Stakeholder Newsletter: June, 2021
A couple of weeks ago, I was honoured to join the United Nations’ Global Roundtable on Transforming Extractive Industries for Sustainable Development to deliver our message on how we can maximise the transformative potential of mining.
I believe that mines of the future will have strong sustainable development “balance sheets”, in other words, they will make positive contributions to the UN’s Sustainable Development Goals (SDGs) while minimising or eliminating negative impacts. In fact, many mines already do. The health of these balance sheets will be influenced by many complex forces.

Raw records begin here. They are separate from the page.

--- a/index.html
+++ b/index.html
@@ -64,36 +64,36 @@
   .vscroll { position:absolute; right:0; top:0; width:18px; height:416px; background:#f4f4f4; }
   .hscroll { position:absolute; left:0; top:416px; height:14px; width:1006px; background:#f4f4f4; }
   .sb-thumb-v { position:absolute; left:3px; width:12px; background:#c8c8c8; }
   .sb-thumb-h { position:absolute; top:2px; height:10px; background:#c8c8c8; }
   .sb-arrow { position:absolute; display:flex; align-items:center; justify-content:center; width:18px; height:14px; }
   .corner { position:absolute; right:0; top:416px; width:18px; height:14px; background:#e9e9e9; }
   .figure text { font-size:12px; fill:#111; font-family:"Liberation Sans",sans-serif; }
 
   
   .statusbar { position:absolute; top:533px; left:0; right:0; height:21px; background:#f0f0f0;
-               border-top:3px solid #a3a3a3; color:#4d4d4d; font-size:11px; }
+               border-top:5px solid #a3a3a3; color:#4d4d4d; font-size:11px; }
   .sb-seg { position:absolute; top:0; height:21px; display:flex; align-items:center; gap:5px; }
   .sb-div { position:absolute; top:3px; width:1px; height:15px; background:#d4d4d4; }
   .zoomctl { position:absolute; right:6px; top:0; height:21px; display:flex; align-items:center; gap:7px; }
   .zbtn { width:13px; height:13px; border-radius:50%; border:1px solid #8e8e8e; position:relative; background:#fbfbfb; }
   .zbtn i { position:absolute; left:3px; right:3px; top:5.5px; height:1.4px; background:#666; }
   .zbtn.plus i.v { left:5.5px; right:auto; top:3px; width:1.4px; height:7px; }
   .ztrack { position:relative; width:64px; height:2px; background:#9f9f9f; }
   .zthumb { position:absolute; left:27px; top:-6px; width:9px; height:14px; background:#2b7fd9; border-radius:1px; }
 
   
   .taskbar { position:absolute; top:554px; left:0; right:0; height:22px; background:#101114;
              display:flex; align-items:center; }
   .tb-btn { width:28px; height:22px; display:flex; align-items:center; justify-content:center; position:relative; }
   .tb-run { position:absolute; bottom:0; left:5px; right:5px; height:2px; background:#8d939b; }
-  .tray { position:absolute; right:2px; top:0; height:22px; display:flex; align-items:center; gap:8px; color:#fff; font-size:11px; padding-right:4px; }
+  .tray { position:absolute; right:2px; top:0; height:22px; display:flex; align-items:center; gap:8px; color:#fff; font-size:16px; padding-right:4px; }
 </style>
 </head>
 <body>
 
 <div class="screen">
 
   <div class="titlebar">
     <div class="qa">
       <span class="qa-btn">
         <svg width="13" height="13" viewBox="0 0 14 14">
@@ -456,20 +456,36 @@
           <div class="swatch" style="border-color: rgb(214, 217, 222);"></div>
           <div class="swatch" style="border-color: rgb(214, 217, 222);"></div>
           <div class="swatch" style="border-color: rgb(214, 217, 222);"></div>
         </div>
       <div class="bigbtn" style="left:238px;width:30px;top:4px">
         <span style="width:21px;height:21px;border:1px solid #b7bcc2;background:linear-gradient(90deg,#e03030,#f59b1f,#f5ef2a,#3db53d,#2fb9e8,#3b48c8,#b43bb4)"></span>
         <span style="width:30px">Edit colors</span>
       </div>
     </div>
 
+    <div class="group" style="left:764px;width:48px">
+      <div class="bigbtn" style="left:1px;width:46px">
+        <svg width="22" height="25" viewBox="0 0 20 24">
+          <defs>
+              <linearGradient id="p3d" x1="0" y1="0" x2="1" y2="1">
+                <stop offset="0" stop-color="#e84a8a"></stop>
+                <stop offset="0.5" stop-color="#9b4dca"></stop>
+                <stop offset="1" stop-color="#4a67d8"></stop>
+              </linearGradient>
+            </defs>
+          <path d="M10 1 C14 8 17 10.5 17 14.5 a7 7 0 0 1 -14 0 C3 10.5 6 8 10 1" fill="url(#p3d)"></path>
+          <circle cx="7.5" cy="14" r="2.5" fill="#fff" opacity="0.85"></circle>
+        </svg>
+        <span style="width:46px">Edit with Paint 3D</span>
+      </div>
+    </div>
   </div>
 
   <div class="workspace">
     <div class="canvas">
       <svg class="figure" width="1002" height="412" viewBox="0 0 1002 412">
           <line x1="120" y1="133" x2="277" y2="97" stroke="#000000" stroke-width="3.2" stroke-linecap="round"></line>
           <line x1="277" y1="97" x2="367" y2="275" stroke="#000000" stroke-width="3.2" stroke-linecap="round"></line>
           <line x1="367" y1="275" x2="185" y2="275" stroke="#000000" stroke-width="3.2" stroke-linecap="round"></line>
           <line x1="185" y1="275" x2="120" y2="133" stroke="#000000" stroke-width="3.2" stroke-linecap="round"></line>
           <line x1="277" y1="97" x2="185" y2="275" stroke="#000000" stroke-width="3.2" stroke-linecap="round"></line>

Aidan Davy’s latest blog for World Economic Forum introduces five proximate and five remote forces that are shaping the future of the mining industry.

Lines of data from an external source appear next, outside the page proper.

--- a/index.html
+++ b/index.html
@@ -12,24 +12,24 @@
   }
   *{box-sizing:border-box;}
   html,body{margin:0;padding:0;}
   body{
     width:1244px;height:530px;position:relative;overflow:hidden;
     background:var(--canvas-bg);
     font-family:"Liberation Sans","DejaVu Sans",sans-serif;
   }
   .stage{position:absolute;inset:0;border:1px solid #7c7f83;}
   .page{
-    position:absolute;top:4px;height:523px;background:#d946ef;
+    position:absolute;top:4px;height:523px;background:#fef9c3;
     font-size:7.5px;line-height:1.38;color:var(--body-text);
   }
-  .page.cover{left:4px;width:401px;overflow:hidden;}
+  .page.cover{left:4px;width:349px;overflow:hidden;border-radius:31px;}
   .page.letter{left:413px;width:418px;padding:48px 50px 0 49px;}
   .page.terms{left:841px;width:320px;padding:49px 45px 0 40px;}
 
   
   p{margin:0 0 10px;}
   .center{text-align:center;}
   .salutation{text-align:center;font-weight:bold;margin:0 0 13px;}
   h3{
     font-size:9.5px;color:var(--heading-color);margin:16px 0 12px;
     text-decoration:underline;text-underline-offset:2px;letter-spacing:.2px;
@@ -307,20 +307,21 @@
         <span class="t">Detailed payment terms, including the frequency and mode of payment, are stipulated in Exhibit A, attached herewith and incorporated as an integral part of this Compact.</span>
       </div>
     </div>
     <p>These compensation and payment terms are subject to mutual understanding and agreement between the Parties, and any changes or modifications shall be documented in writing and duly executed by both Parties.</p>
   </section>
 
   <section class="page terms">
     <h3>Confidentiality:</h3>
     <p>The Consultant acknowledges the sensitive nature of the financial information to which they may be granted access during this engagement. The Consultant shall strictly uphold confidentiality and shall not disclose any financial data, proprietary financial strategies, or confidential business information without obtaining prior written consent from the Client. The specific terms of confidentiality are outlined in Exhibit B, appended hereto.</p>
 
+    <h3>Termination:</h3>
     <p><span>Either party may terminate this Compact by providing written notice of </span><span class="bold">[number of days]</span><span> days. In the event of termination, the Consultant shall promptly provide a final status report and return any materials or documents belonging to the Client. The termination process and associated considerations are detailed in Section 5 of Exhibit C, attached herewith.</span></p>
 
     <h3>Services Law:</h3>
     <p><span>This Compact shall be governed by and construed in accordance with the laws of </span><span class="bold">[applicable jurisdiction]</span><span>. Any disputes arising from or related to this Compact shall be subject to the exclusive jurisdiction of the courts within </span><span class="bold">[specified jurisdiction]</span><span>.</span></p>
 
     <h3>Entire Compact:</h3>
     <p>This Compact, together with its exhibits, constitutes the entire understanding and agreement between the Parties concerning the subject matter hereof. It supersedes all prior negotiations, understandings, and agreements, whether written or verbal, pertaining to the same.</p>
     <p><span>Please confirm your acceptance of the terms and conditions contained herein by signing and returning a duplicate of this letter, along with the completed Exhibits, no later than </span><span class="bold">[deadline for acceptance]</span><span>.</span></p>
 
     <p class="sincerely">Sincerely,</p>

Every balance sheet has two sides, and the nature of mining unfortunately creates some SDG “liabilities”. I believe acknowledging these openly and transparently is the first step towards building trust and finding solutions in collaboration with others. ICMM’s Mining Principles establish good practice environmental, social and governance requirements for a responsible mining and metals industry, but as an industry we must still do better. In terms of safety, ICMM’s 2020 benchmark of members’ safety data report offers a stark reminder of the relentless efforts required to eliminate fatalities. Sadly, 44 people lost their lives in members’ operations in 2020. Through strong leadership, embedding a zero fatalities mindset, knowing what the biggest risks are, and putting in place effective management and controls we are taking vital steps towards our goal of achieving zero harm.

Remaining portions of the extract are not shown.